The U.S. government is racking up more and more debt every month, with a total of $22 trillion of debt owed today.
Just like a person who doesn’t pay off their credit card bill in full at the end of the month has to pay interest on that balance, so does the government.
No doubt interest rates are extremely low right now for the U.S. government – around 1.49% for a US 10-year Treasury note.
But, the interest on $22 trillion still adds up, to the tune of about $1 billion dollars a day in interest, according to Michael Peterson is CEO of the Peter G. Peterson Foundation, a nonpartisan fiscal watchdog group.
That’s a billion dollars a day that the US government needs to collect from its taxpayers – yes you – in order to pay interest on debt.
That’s a billion dollars that isn’t going into the Social Security fund, or isn’t going to fund schools, or to build new roads, highways or improve our aging infrastructure system.

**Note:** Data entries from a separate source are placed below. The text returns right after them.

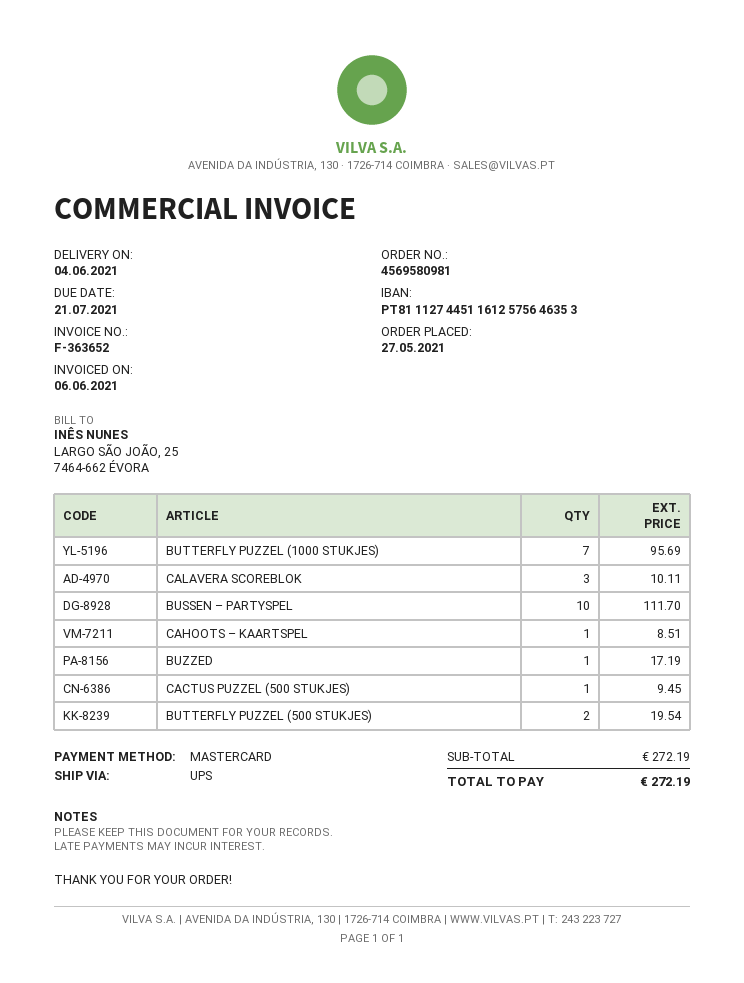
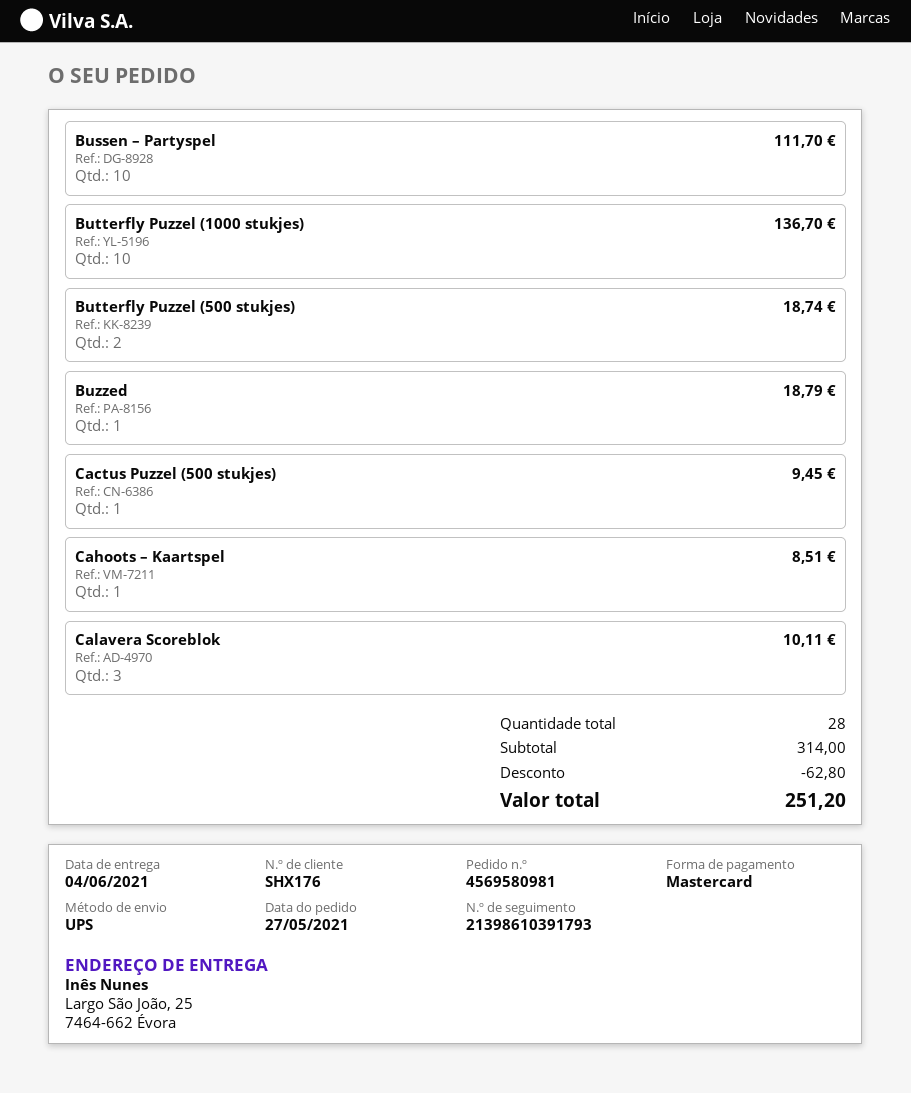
BUTTERFLY PUZZEL (1000 STUKJES): 7 for 95.69 -> 10 for 136.70
BUZZED: 1 for 17.19 -> 1 for 18.79
BUTTERFLY PUZZEL (500 STUKJES): 2 for 19.54 -> 2 for 18.74
subtotal: 272.19 -> 314.00
discount: none -> 62.80
total: 272.19 -> 251.20

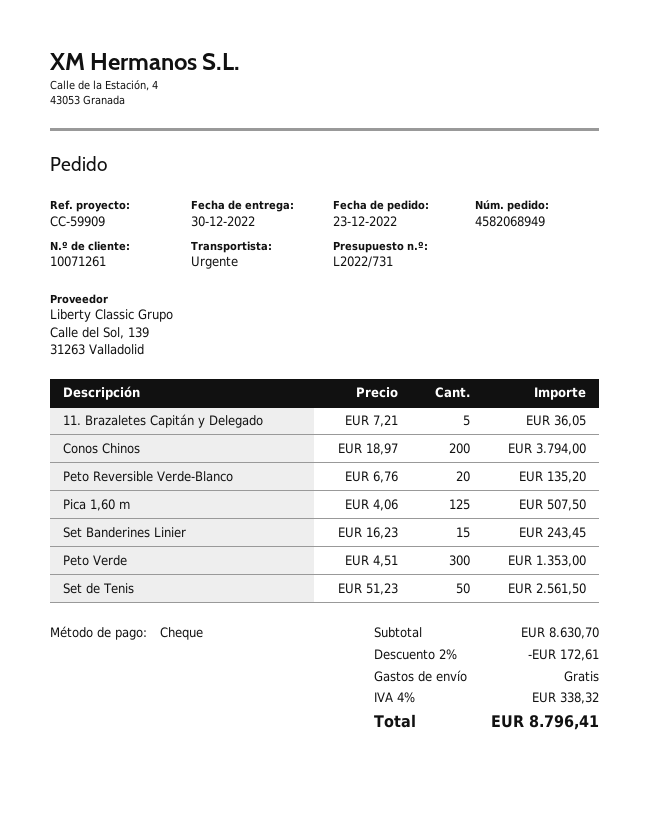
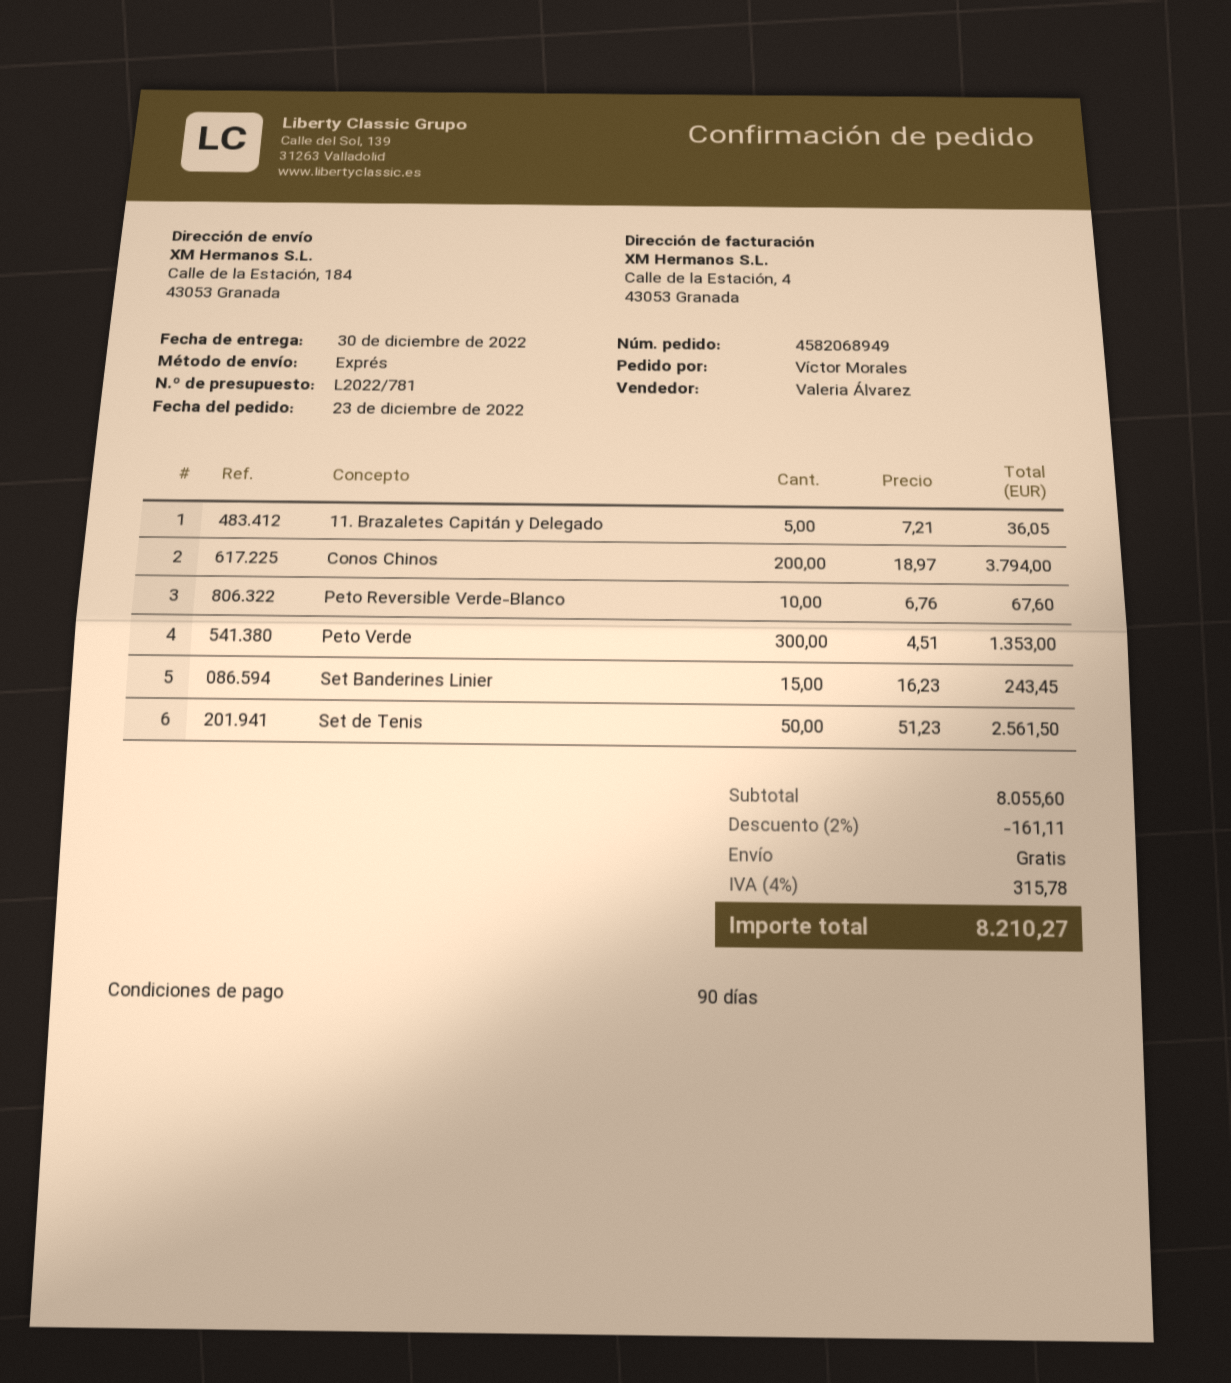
quote number: L2022/731 -> L2022/781
Peto Reversible Verde-Blanco: 20 x 6.76 = 135.20 -> 10 x 6.76 = 67.60
Pica 1,60 m: 125 x 4.06 = 507.50 -> none
subtotal: 8630.70 -> 8055.60
discount: 2% = 172.61 -> 2% = 161.11
tax: 4% = 338.32 -> 4% = 315.78
total: 8796.41 -> 8210.27

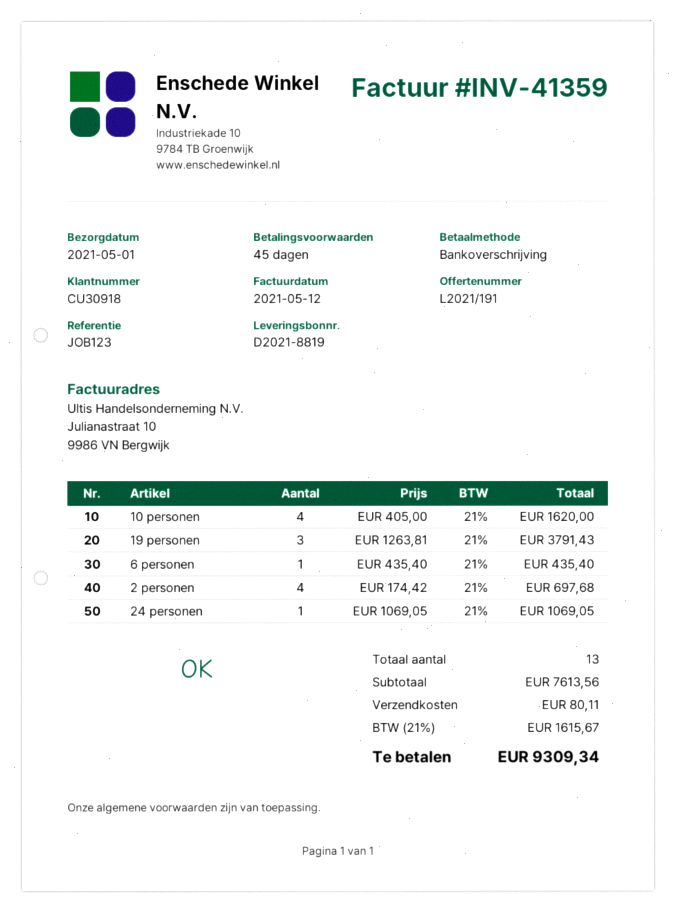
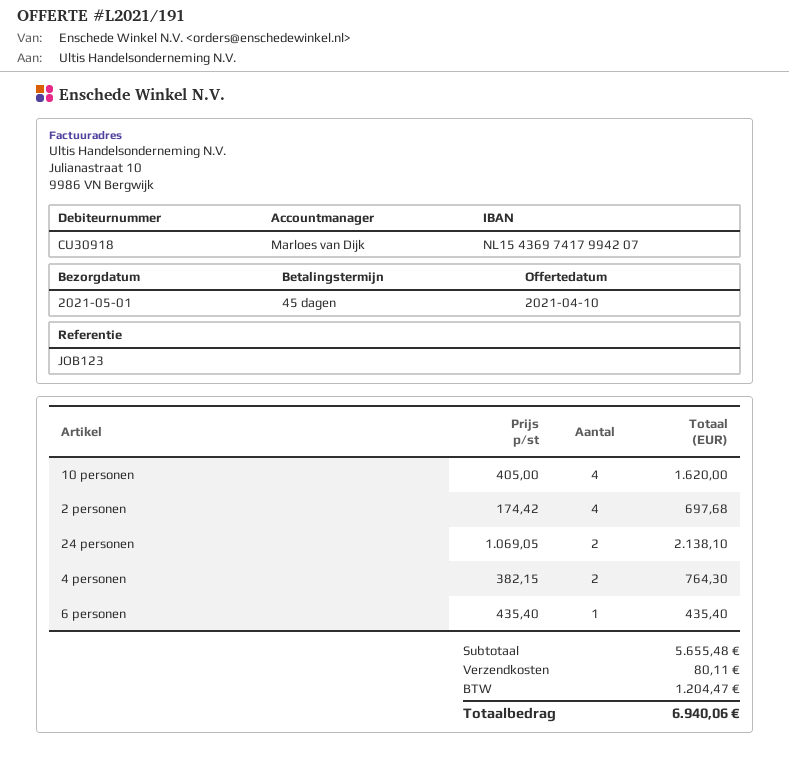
19 personen: 3 x 1263.81 = 3791.43 -> none
24 personen: 1 x 1069.05 = 1069.05 -> 2 x 1069.05 = 2138.10
4 personen: none -> 2 x 382.15 = 764.30
subtotal: 7613.56 -> 5655.48
tax: 1615.67 -> 1204.47
total: 9309.34 -> 6940.06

The debt and deficit have climbed in recent years. That’s unusual because the economy has been growing. Historically, the debt only rises when we are in a recession and the government needs to spend a lot of money in fiscal stimulus to help boost economic growth. Not now. The government has been on a borrowing binge during good economic times. The recent tax cut, while it may have benefited you personally, has decreased government inlays and contributed to rising debt levels.
What Lies Ahead?
The piper must always get paid. The bank wants your monthly mortgage payment and the auto finance company wants your monthly car payment. The US government will continue to pay interest on the $22 trillion and rising debt levels.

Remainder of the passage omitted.